LSHTM’s library is, as expected, deep rather than broad. I love libraries anyway, but this one is super good. Lots of dark wood panelling, desks *and* comfy armchairs next to windows, and 3 rooms lines with books. The librarians are friendly and helpful. It feels so different, nicer, to be in an institution aimed at graduates – apologies to undergrads, but Glasgow Uni was nicer for me during the holidays when you were all away! Please bear in mind I’m a bit of a nerdy, introverted recluse who irrationally resents having to share a library with anyone – its more a comment on my bookishness than on you.

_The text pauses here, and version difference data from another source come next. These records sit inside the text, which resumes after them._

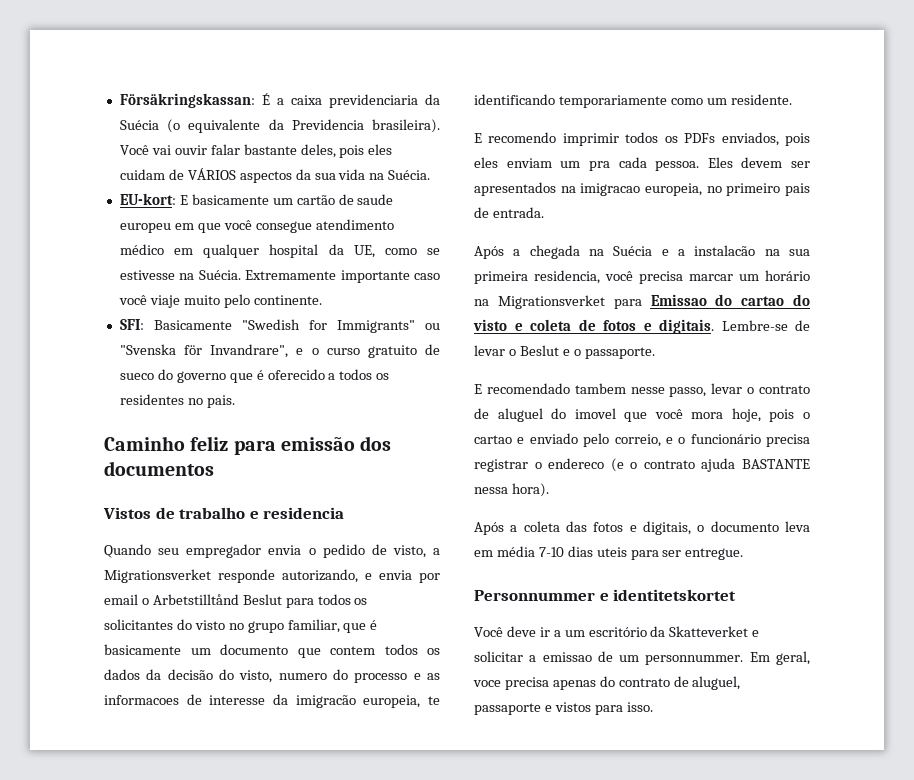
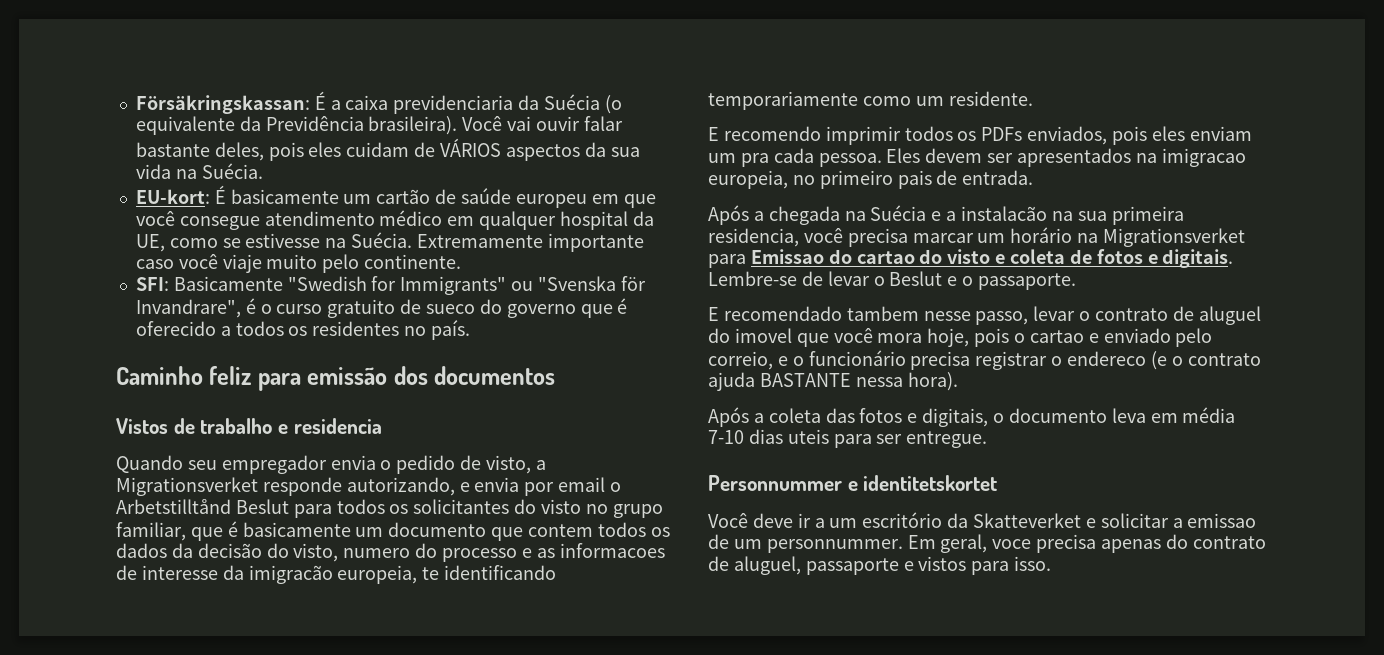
- Försäkringskassan: É a caixa previdenciaria da Suécia (o equivalente da Previdencia brasileira).
+ Försäkringskassan: É a caixa previdenciaria da Suécia (o equivalente da Previdência brasileira).
- EU-kort: E basicamente um cartão de saude europeu em que você consegue atendimento médico em qualquer hospital da UE, como se estivesse na Suécia.
+ EU-kort: É basicamente um cartão de saúde europeu em que você consegue atendimento médico em qualquer hospital da UE, como se estivesse na Suécia.
- SFI: Basicamente "Swedish for Immigrants" ou "Svenska för Invandrare", e o curso gratuito de sueco do governo que é oferecido a todos os residentes no pais.
+ SFI: Basicamente "Swedish for Immigrants" ou "Svenska för Invandrare", é o curso gratuito de sueco do governo que é oferecido a todos os residentes no país.

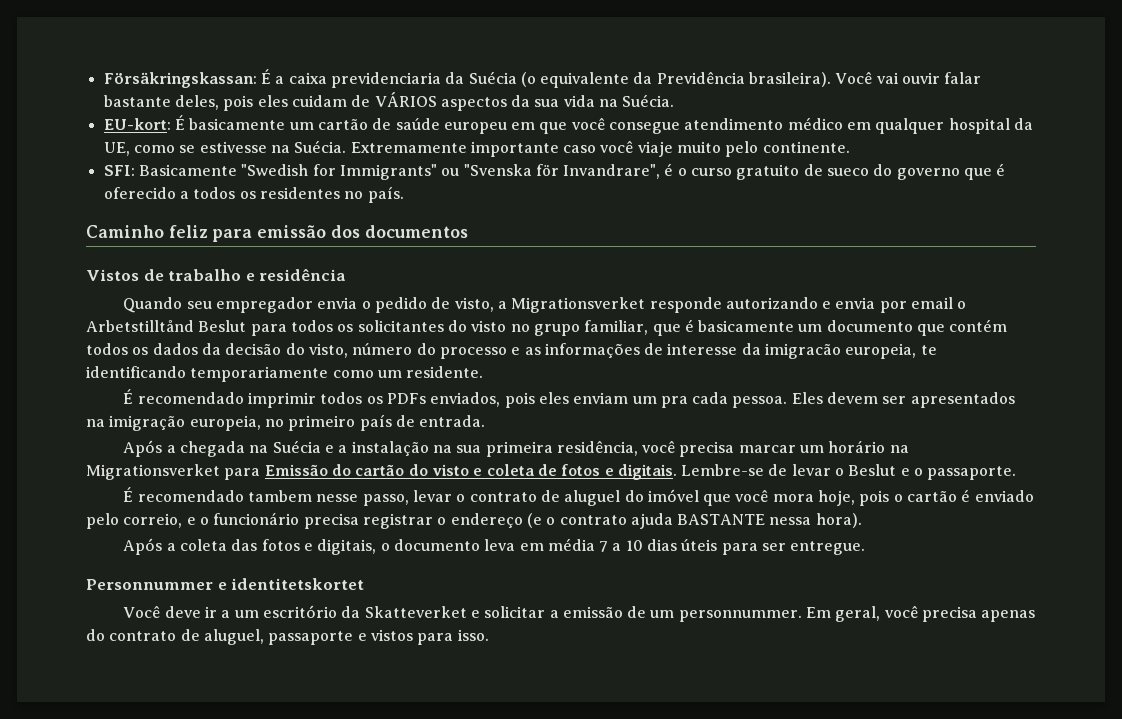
- Vistos de trabalho e residencia
+ Vistos de trabalho e residência
- Quando seu empregador envia o pedido de visto, a Migrationsverket responde autorizando, e envia por email o Arbetstilltånd Beslut para todos os solicitantes do visto no grupo familiar, que é basicamente um documento que contem todos os dados da decisão do visto, numero do processo e as informacoes de interesse da imigracão europeia, te identificando temporariamente como um residente.
+ Quando seu empregador envia o pedido de visto, a Migrationsverket responde autorizando e envia por email o Arbetstilltånd Beslut para todos os solicitantes do visto no grupo familiar, que é basicamente um documento que contém todos os dados da decisão do visto, número do processo e as informações de interesse da imigracão europeia, te identificando temporariamente como um residente.
- E recomendo imprimir todos os PDFs enviados, pois eles enviam um pra cada pessoa.
+ É recomendado imprimir todos os PDFs enviados, pois eles enviam um pra cada pessoa.
- Eles devem ser apresentados na imigracao europeia, no primeiro pais de entrada.
+ Eles devem ser apresentados na imigração europeia, no primeiro país de entrada.
- Após a chegada na Suécia e a instalacão na sua primeira residencia, você precisa marcar um horário na Migrationsverket para Emissao do cartao do visto e coleta de fotos e digitais.
+ Após a chegada na Suécia e a instalação na sua primeira residência, você precisa marcar um horário na Migrationsverket para Emissão do cartão do visto e coleta de fotos e digitais.
- E recomendado tambem nesse passo, levar o contrato de aluguel do imovel que você mora hoje, pois o cartao e enviado pelo correio, e o funcionário precisa registrar o endereco (e o contrato ajuda BASTANTE nessa hora).
+ É recomendado tambem nesse passo, levar o contrato de aluguel do imóvel que você mora hoje, pois o cartão é enviado pelo correio, e o funcionário precisa registrar o endereço (e o contrato ajuda BASTANTE nessa hora).
- Após a coleta das fotos e digitais, o documento leva em média 7-10 dias uteis para ser entregue.
+ Após a coleta das fotos e digitais, o documento leva em média 7 a 10 dias úteis para ser entregue.
- Você deve ir a um escritório da Skatteverket e solicitar a emissao de um personnummer.
+ Você deve ir a um escritório da Skatteverket e solicitar a emissão de um personnummer.
- Em geral, voce precisa apenas do contrato de aluguel, passaporte e vistos para isso.
+ Em geral, você precisa apenas do contrato de aluguel, passaporte e vistos para isso.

There’s been lots of introductory lectures so far, but not so much I’ve felt to study after class, so I’ve been self studying where holes in my own knowledge have felt apparent. I’ve been doing a really good online immunology course at https://courses.edx.org/courses/RiceX/BIOC372.1x-F14/2T2014/info and also self studying about sickle cell. As this week’s lectures are focused on worms, I’m going to try to do the next section on the immunology course, which focuses on innate (as opposed to acquired/adaptive) immunity and revise GI anatomy and physiology.

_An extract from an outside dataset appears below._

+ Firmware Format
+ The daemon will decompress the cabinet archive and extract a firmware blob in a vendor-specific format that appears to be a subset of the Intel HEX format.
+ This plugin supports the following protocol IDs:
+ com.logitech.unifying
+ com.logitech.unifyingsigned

[1] This is absolutely not a slight on the excellent and hardworking staff out there. They simply are already running at more than full capacity. The clinic is very busy and they are dealing with a massive burden, on limited resources; Union Carbide/Dow Chemicals poisoned an already poor population and walked away. The clinic is entirely donation based. If you’d like to see more care happen there, please donate and/or volunteer via http://www.bhopal.org/ which also gives more information on the background and current situation.

Categories: politics
  1. Veronica
    September 22, 2014 at 9:02 pm

    Really excited for you x

  2. Ian Jarvis
    September 23, 2014 at 4:49 pm

    That all seems very interesting, Alice, & I am pleased for you that you are enjoying yourself. Did you see my message on FB to you about the situation in the nurses room?

    I think all your ideas good & am sure whichever you go for will receive all your industry and energy. My first thought was the water ideas as it is fundamental to so much of what we do and to life itself but then the diabetes one struck a chord by what you wrote about Bhopal, where I am now, you will recall.

    The Health Workers asked Monica to create a poster (she paints on fabric) about nutrition and the effects of malnutrition (not mentioning diabetes). When I spoke with them, acting as translator of English-English to Spanish-English (!) they seem to have little idea about true nutrition. I was even asked what is better about brown rice over white, and you cannot get wholemeal flour here for love or money. In chatting with Sathyu some months ago, I said that India needs a Jamie Oliver figure! So something related to nutrition (with Indian foods) and the diabetes link would certainly be good for here.

    On another tack, your idea of an mp3 for the diabetes training might have more of a life as Devon is now (or shortly will be) staff and is involved in the computer department. I think it was a really good idea and, if you don’t mind will talk with him about recording Shabnam or Aziza. I think he will have to do the bluetooth connection upload though. But maybe it will happen!